**Directions:** If a line in the records below contains "none", copy that line.

**Data shown:**
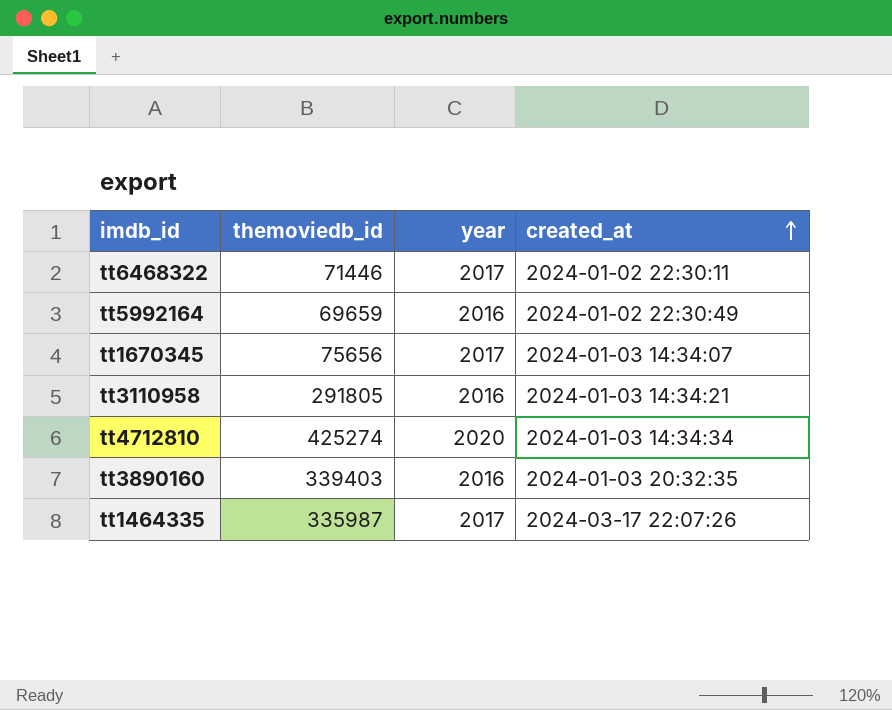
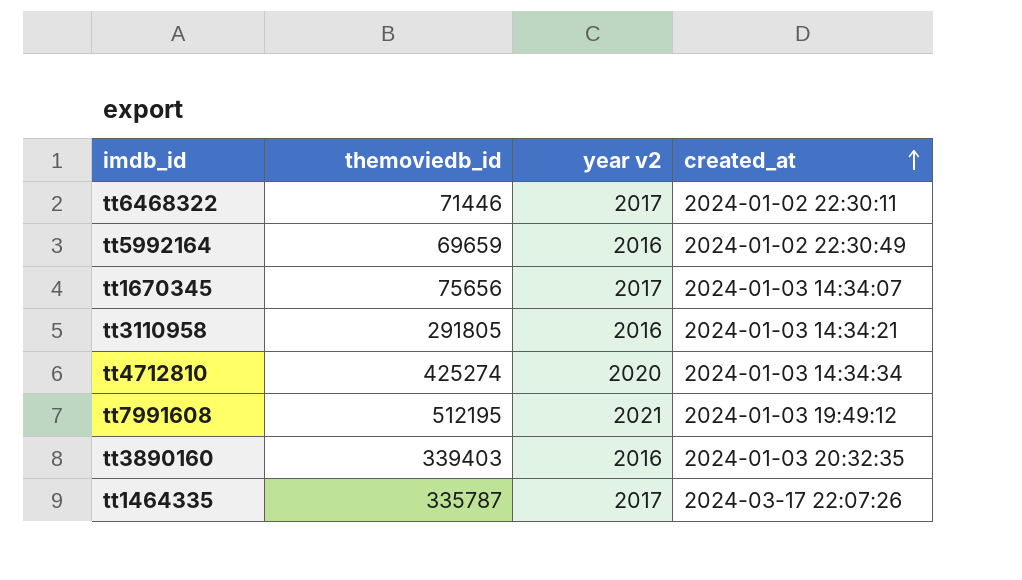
column name: year -> year v2
row tt7991608: none -> 512195 | 2021 | 2024-01-03 19:49:12
tt1464335 | themoviedb_id: 335987 -> 335787

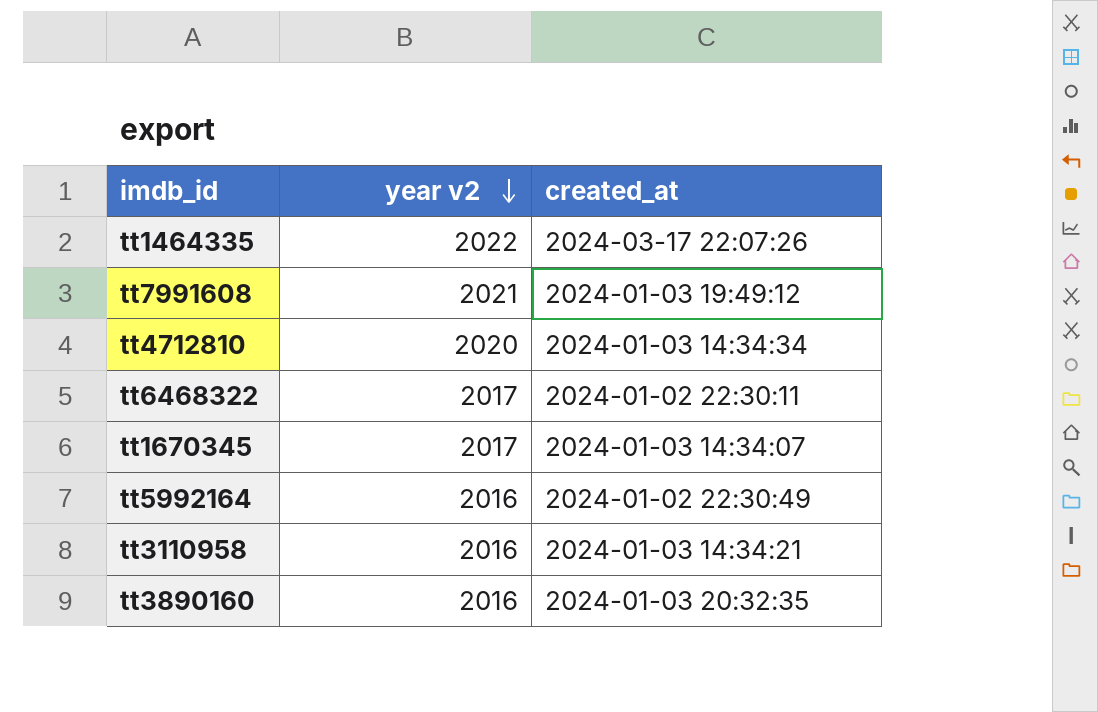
row order: created_at ascending -> year v2 descending
column themoviedb_id | position: 2 -> none
tt1464335 | year v2: 2017 -> 2022

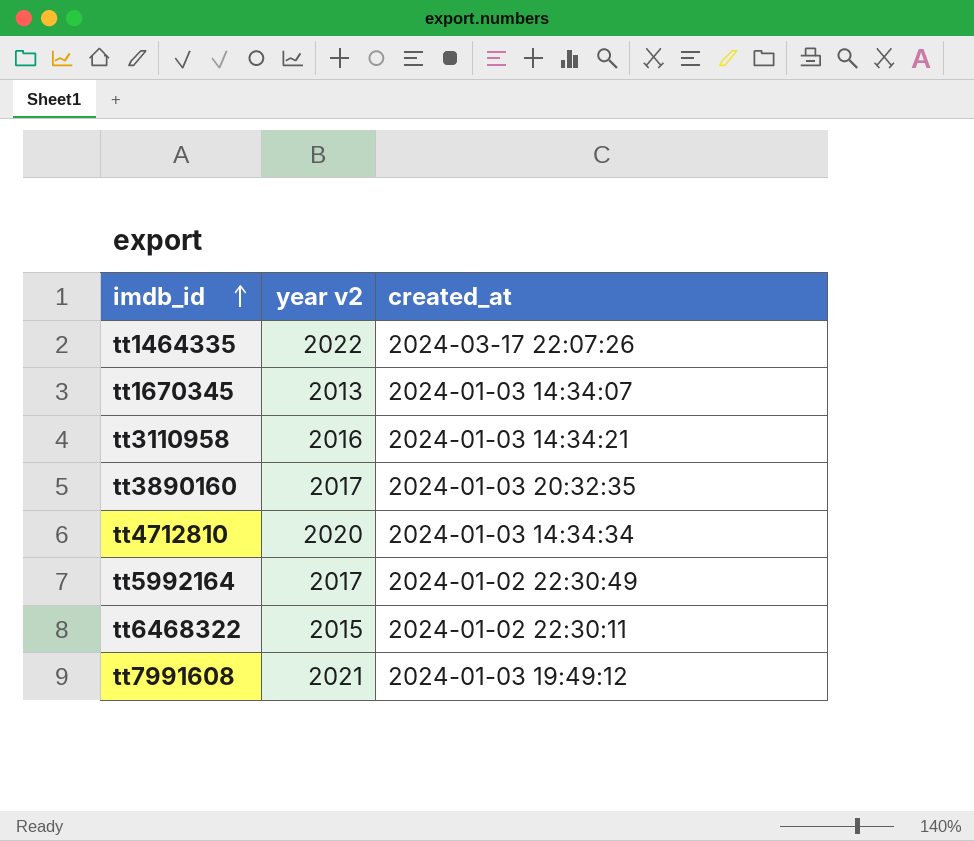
row order: year v2 descending -> imdb_id ascending
tt1670345 | year v2: 2017 -> 2013
tt3890160 | year v2: 2016 -> 2017
tt5992164 | year v2: 2016 -> 2017
tt6468322 | year v2: 2017 -> 2015

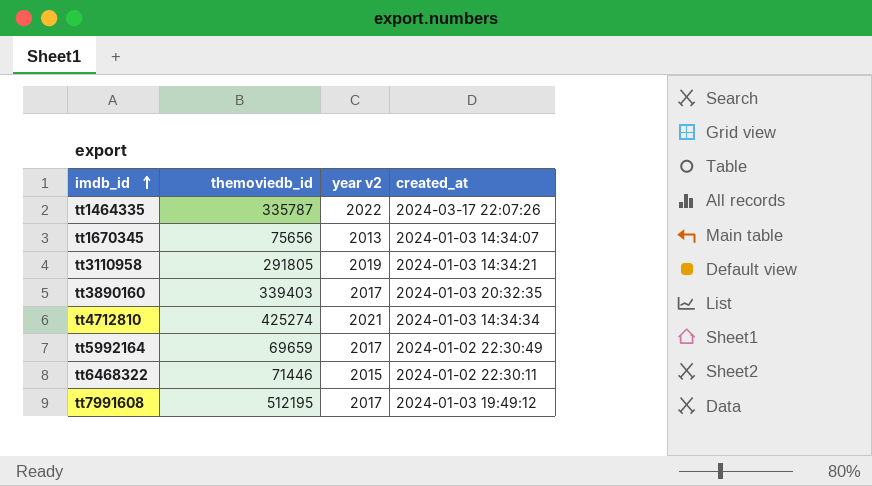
column themoviedb_id | position: none -> 2
tt3110958 | year v2: 2016 -> 2019
tt4712810 | year v2: 2020 -> 2021
tt7991608 | year v2: 2021 -> 2017

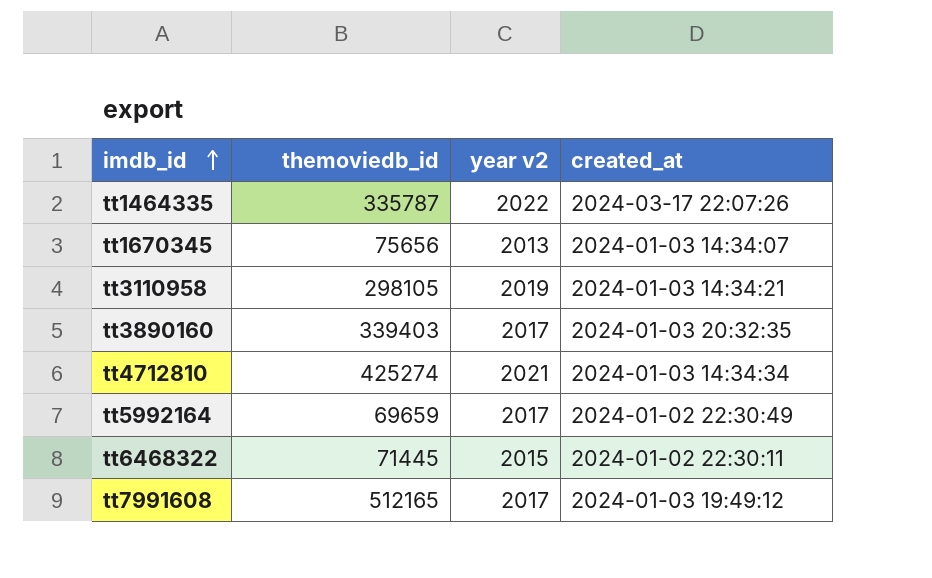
tt3110958 | themoviedb_id: 291805 -> 298105
tt6468322 | themoviedb_id: 71446 -> 71445
tt7991608 | themoviedb_id: 512195 -> 512165

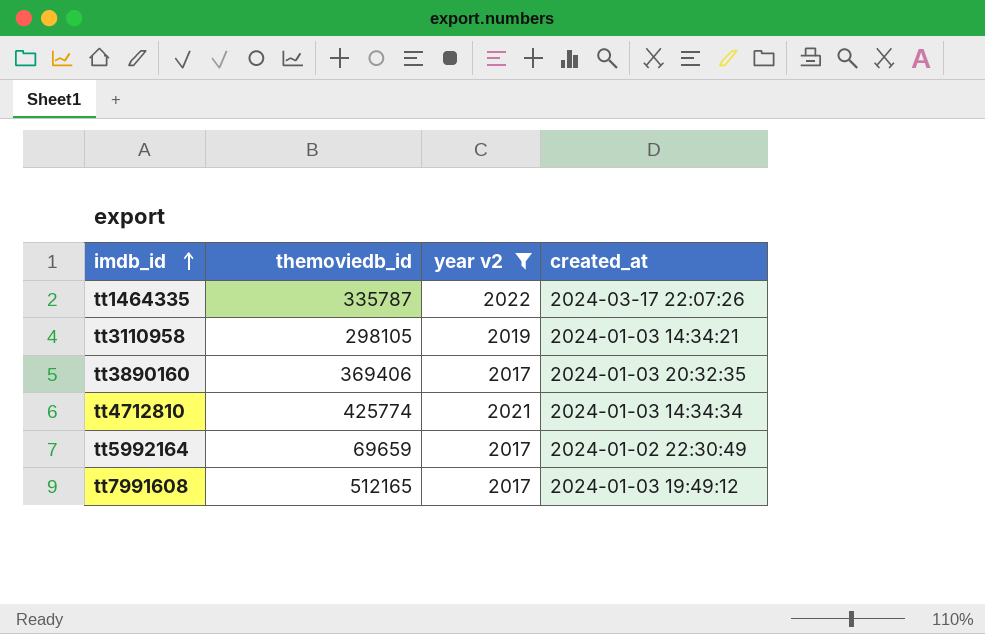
filter: none -> year v2 >= 2017
tt3890160 | themoviedb_id: 339403 -> 369406
tt4712810 | themoviedb_id: 425274 -> 425774

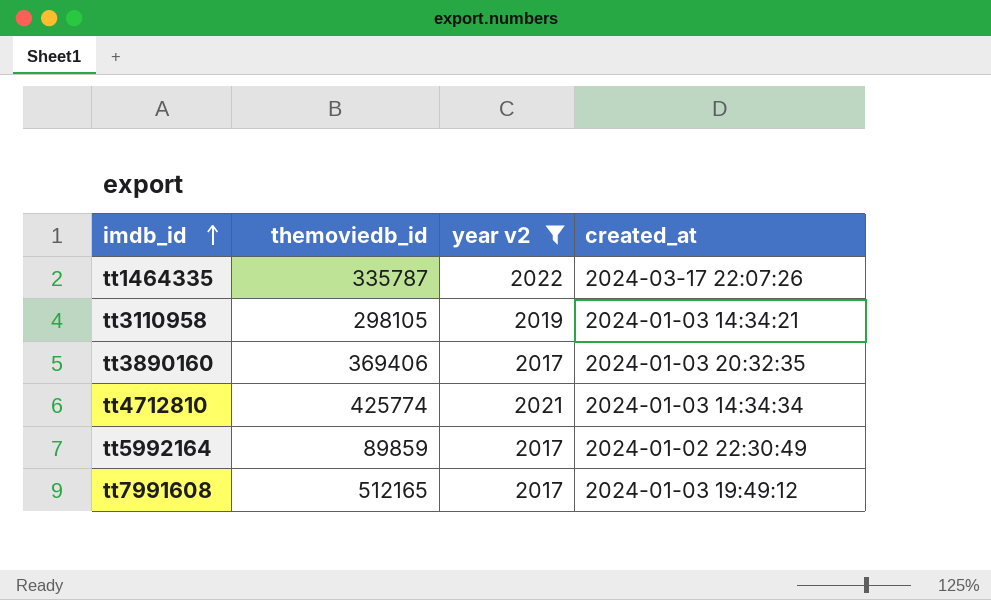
tt5992164 | themoviedb_id: 69659 -> 89859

**Expected output:**
row tt7991608: none -> 512195 | 2021 | 2024-01-03 19:49:12
column themoviedb_id | position: 2 -> none
column themoviedb_id | position: none -> 2
filter: none -> year v2 >= 2017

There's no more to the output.